_REQUIRED ACTION_
Each record should be copied exactly into the answer, and no picture should go with it.

_INPUT DATA_
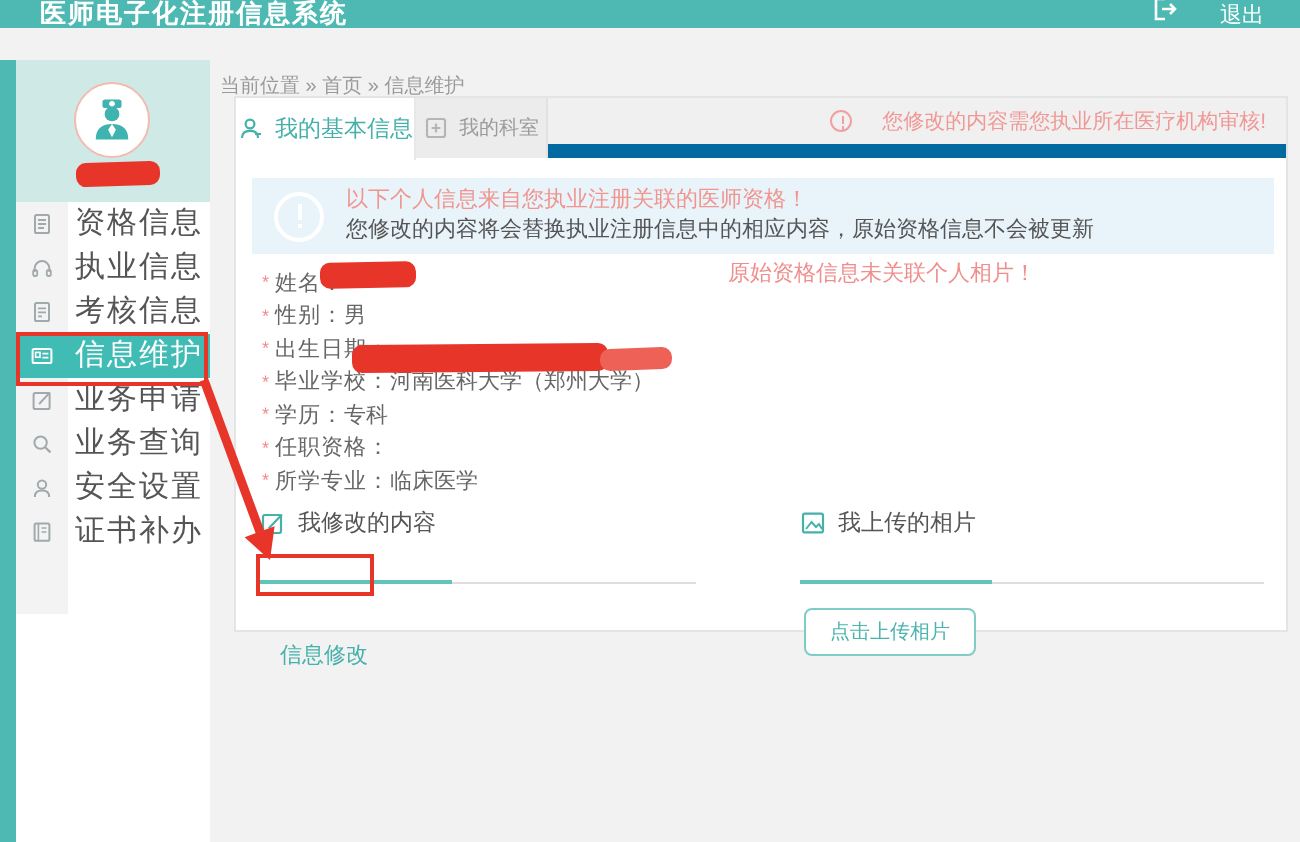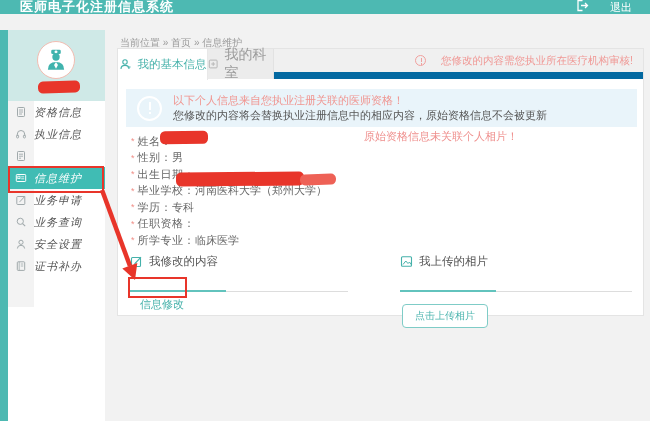--- a/index.html
+++ b/index.html
@@ -35,7 +35,7 @@
   .menu-item.sel .mi-label { color:#fff; }
   
   .main { position:absolute; left:105px; top:30px; width:545px; height:391px; background:#f2f2f2; }
-  .breadcrumb { position:absolute; left:15px; top:6px; font-size:10px; color:#9a9a9a; }
+  .breadcrumb { position:absolute; left:5px; top:6px; font-size:10px; color:#9a9a9a; }
   .card {
     position:absolute; left:12px; top:18px; width:527px; height:268px;
     background:#fff; border:1px solid #e4e4e4;

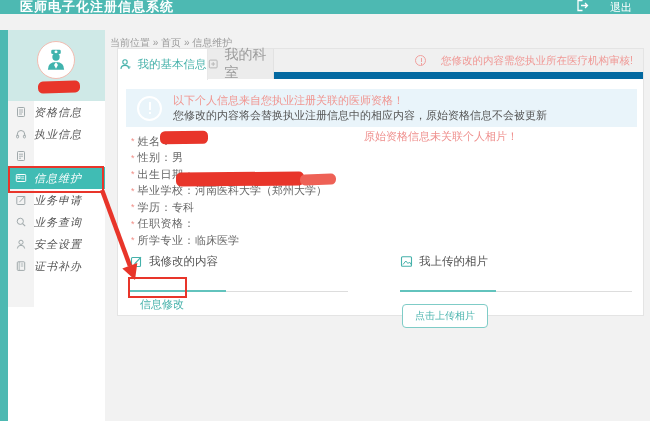--- a/index.html
+++ b/index.html
@@ -49,7 +49,7 @@
     width:90px; background:#fff; color:#45b1aa; font-size:11.5px;
     border-right:1px solid #e8e8e8; position:relative; z-index:1; margin-bottom:-1px; height:31px;
   }
-  .tab-inactive { width:66px; background:#ececec; color:#9b9b9b; font-size:14px; border-right:1px solid #e2e2e2; }
+  .tab-inactive { width:66px; background:#ececec; color:#9b9b9b; font-size:10px; border-right:1px solid #e2e2e2; }
   .tab-warning { margin-left:auto; display:flex; align-items:center; gap:15px; padding-right:10px; color:#f09895; font-size:10.5px; }
   .warn-circle {
     width:11px; height:11px; border:1px solid #f0a09e; border-radius:50%;

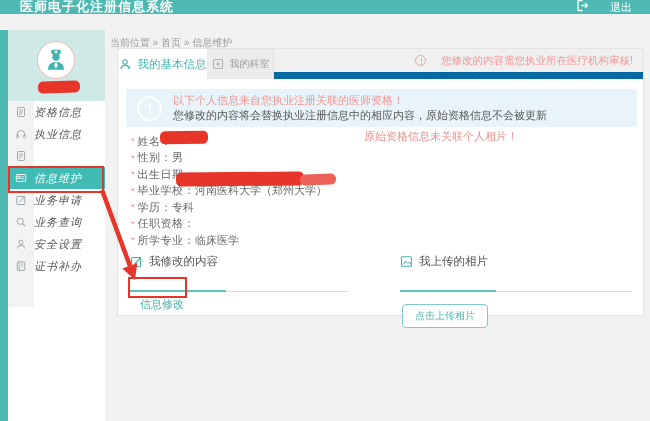--- a/index.html
+++ b/index.html
@@ -30,7 +30,7 @@
   .menu { position:absolute; left:8px; top:71px; width:97px; }
   .menu-item { height:22px; display:flex; cursor:pointer; }
   .mi-icon { width:26px; display:flex; align-items:center; justify-content:center; }
-  .mi-label { flex:1; text-align:left; font-size:11px; color:#555; line-height:22px; letter-spacing:1px;font-style:italic; }
+  .mi-label { flex:1; text-align:center; font-size:15px; color:#555; line-height:22px; letter-spacing:1px; }
   .menu-item.sel { background:#40bcb4; }
   .menu-item.sel .mi-label { color:#fff; }
   

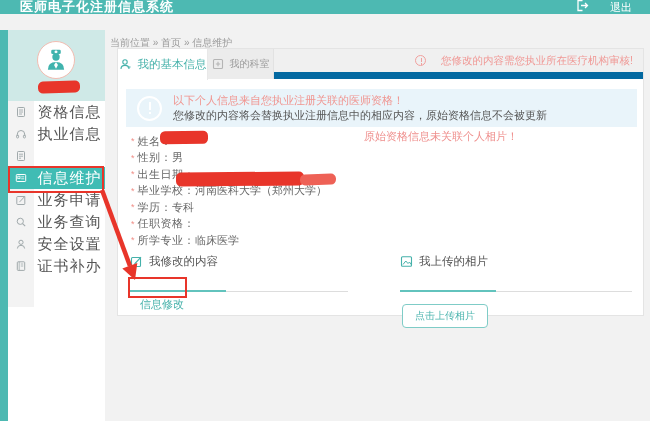--- a/index.html
+++ b/index.html
@@ -158,6 +158,7 @@
             <path d="M4 4.2 H8 M4 6.2 H8 M4 8.2 H6" stroke="#a0a9ab" stroke-width="0.9"></path>
           </svg>
       </span>
+      <span class="mi-label">考核信息</span>
     </div>
     <div class="menu-item sel">
       <span class="mi-icon">

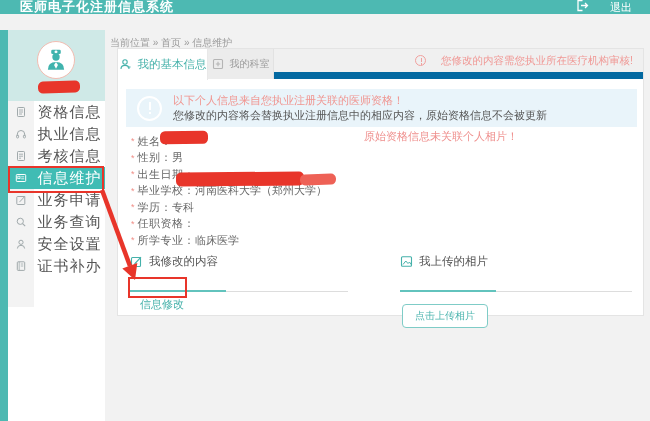--- a/index.html
+++ b/index.html
@@ -81,7 +81,7 @@
   }
   .sec-head::after { content:""; position:absolute; left:0; bottom:-1px; width:96px; height:2px; background:#62c3bd; }
   .sec-title { font-size:11.5px; color:#555; }
-  .sec-link { display:inline-block; margin:5px 0 0 10px; color:#45b1aa; font-size:11px; cursor:pointer; }
+  .sec-link { display:inline-block; margin:28px 0 0 10px; color:#45b1aa; font-size:11px; cursor:pointer; }
   .upload-btn {
     display:inline-block; margin:12px 0 0 2px; background:#fff;
     border:1px solid #7fccc7; border-radius:4px; color:#4ab4ae;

_ANSWER SECTION_
--- a/index.html
+++ b/index.html
@@ -35,7 +35,7 @@
   .menu-item.sel .mi-label { color:#fff; }
   
   .main { position:absolute; left:105px; top:30px; width:545px; height:391px; background:#f2f2f2; }
-  .breadcrumb { position:absolute; left:15px; top:6px; font-size:10px; color:#9a9a9a; }
+  .breadcrumb { position:absolute; left:5px; top:6px; font-size:10px; color:#9a9a9a; }
   .card {
     position:absolute; left:12px; top:18px; width:527px; height:268px;
     background:#fff; border:1px solid #e4e4e4;

--- a/index.html
+++ b/index.html
@@ -49,7 +49,7 @@
     width:90px; background:#fff; color:#45b1aa; font-size:11.5px;
     border-right:1px solid #e8e8e8; position:relative; z-index:1; margin-bottom:-1px; height:31px;
   }
-  .tab-inactive { width:66px; background:#ececec; color:#9b9b9b; font-size:14px; border-right:1px solid #e2e2e2; }
+  .tab-inactive { width:66px; background:#ececec; color:#9b9b9b; font-size:10px; border-right:1px solid #e2e2e2; }
   .tab-warning { margin-left:auto; display:flex; align-items:center; gap:15px; padding-right:10px; color:#f09895; font-size:10.5px; }
   .warn-circle {
     width:11px; height:11px; border:1px solid #f0a09e; border-radius:50%;

--- a/index.html
+++ b/index.html
@@ -30,7 +30,7 @@
   .menu { position:absolute; left:8px; top:71px; width:97px; }
   .menu-item { height:22px; display:flex; cursor:pointer; }
   .mi-icon { width:26px; display:flex; align-items:center; justify-content:center; }
-  .mi-label { flex:1; text-align:left; font-size:11px; color:#555; line-height:22px; letter-spacing:1px;font-style:italic; }
+  .mi-label { flex:1; text-align:center; font-size:15px; color:#555; line-height:22px; letter-spacing:1px; }
   .menu-item.sel { background:#40bcb4; }
   .menu-item.sel .mi-label { color:#fff; }
   

--- a/index.html
+++ b/index.html
@@ -158,6 +158,7 @@
             <path d="M4 4.2 H8 M4 6.2 H8 M4 8.2 H6" stroke="#a0a9ab" stroke-width="0.9"></path>
           </svg>
       </span>
+      <span class="mi-label">考核信息</span>
     </div>
     <div class="menu-item sel">
       <span class="mi-icon">

--- a/index.html
+++ b/index.html
@@ -81,7 +81,7 @@
   }
   .sec-head::after { content:""; position:absolute; left:0; bottom:-1px; width:96px; height:2px; background:#62c3bd; }
   .sec-title { font-size:11.5px; color:#555; }
-  .sec-link { display:inline-block; margin:5px 0 0 10px; color:#45b1aa; font-size:11px; cursor:pointer; }
+  .sec-link { display:inline-block; margin:28px 0 0 10px; color:#45b1aa; font-size:11px; cursor:pointer; }
   .upload-btn {
     display:inline-block; margin:12px 0 0 2px; background:#fff;
     border:1px solid #7fccc7; border-radius:4px; color:#4ab4ae;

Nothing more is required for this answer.